At the beginning of the college basketball season, there are so many questions and so few answers. Even the most involved fan has to wait at least a month to really know a little of what to expect for this season of college hoops. However, the one question that can probably be, at least, discussed is which teams have a legitimate chance to win the whole thing. As Memphis coach John Calipari always says, at the beginning of every year, there are about 30 or so teams that think they can make the Final Four, but only about 6 or 7 that think they can win the national title. We here at Broad Street Believers have picked 8 that we think have a legitimate shot to cut down the nets in San Antonio next March.
THE FAVORITE: UCLA
If Kevin Love becomes the force in the paint that many people predict, this team will be 2008 NCAA National Champions. With that said, I think he will be and I think that this team is going to cut down the nets in San Antonio in April.STRENGTHS:
–Balance. The Bruins are the most balanced team in the country. Despite the loss of Arron Afflalo to the Detroit Pistons, the backcourt is one of the best in the country. The sharp-shooting son of two world-class sprinters, Darren Collison (who actually ran a 40-yard dash faster than the fastest time at the NFL draft combine) may be the best point guard in the nation and a healthy Josh Shipp (which has rarely been seen) is a certifiable star at the SG or SF position. And, if Love can carry the scoring in the frontcourt, the rest of the Bruin bigs will take care of everything else. Cameroonian native, Luc Richard Mbah a Moute might be the nation’s best defender and Lorenzo Mata-Real (the center formerly known as simply Lorenzo Mata, I guess he got married in the offseason and kept his name) is a blue-collar rebounder, shot-blocker and presence in the middle.

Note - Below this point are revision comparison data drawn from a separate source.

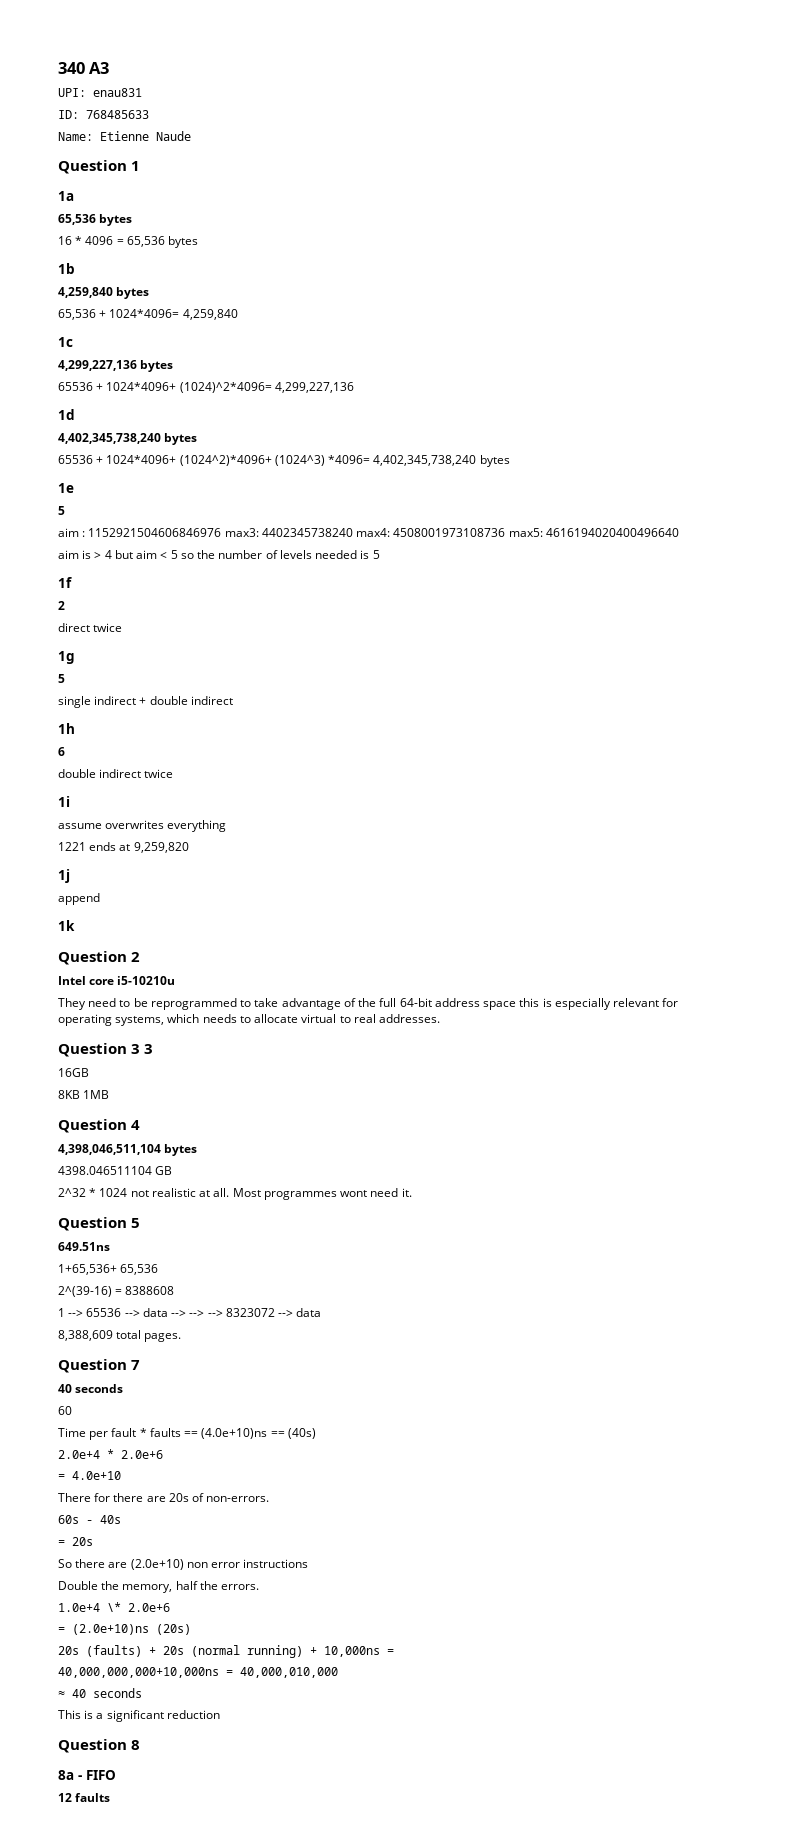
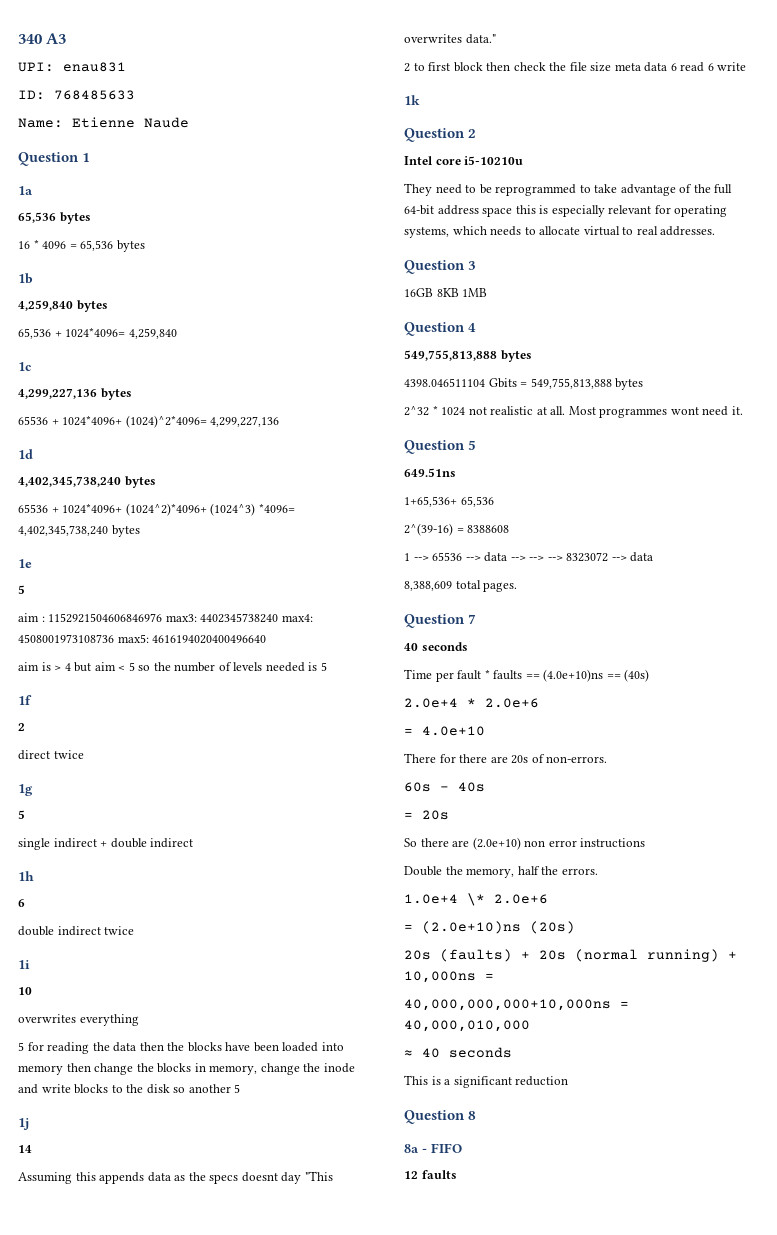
- assume overwrites everything
+ 10
+ overwrites everything
- 1221 ends at 9,259,820
+ 5 for reading the data then the blocks have been loaded into memory then change the blocks in memory, change the inode and write blocks to the disk so another 5
  1j
- append
+ 14
+ Assuming this appends data as the specs doesnt day "This overwrites data."
+ 2 to first block then check the file size meta data 6 read 6 write
- Question 3 3
+ Question 3
- 16GB
- 8KB 1MB
+ 16GB 8KB 1MB
  Question 4
- 4,398,046,511,104 bytes
+ 549,755,813,888 bytes
- 4398.046511104 GB
+ 4398.046511104 Gbits = 549,755,813,888 bytes
- 60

-Depth. Coming off the bench, UCLA has guys like Michael Roll, Alfred Aboya, Russell Westbrook and highly-touted Nikola Dragovich. And, most of the major players on this team can play a variety of positions. Not only does this give Coach Howland great in-game flexibility, but he can juggle his starting lineup and crunch-time lineup depending on situation and matchups.
–Experience. UCLA is probably the most experienced team in the country this year. Yes, the loss of Afflalo hurts, but most of the pieces are back from a team that has won 9 NCAA tournament games in the last years en route to their back-to-back Final Four appearances.
–Coaching. Though I am not ready to make this claim myself, I would not argue vehemently with anyone who wanted to tell me that Ben Howland is the best coach in the country. The man simply wins. He won Big East titles at Pittsburgh with marginal talent and now he is on his way to winning national titles with great talent at UCLA. He preaches a methodical, calculated defensive brand of basketball, but somehow does it without sacrificing efficient offensive sets. Despite his slow, defensive-minded approach, somehow Howland keeps offensive stars bought-in to the system and keeps them happy on both ends of the court—something that is not easy to do with this generation’s superstars.
–Freshman Love? Quite possible the biggest question mark of the entire season in college basketball this year revolves around the #1 ranked high school recruit, Kevin Love. If Love can adjust to the college game as well as everyone seems to think, this team has no holes and no real reason not to win the title. Love is not only a great scorer (33 points per game his senior year of high school in Lake Oswego, OR), but his passing ability has drawn comparisons to Wes Unseld and Bill Walton. Apparently, this kid is a can’t miss player. If so…wow, this team is good.
–Lacking a True Small Forward? As it stands right now, it looks like the most probable starting lineup will be Collison, Shipp, Mbah a Moute, Mata-Real and Love. This means that Mbah a Moute will have to play the small forward position. This is not a problem on defense because he can guard just about any position on the floor, but offensively if really limits UCLA’s ballhandling ability. Collison is terrific and Shipp is adequate with the ball, but if a team can press effectively and get the ball into the hands of Mbah a Moute or Mata-Real, there are possibilities for turnovers.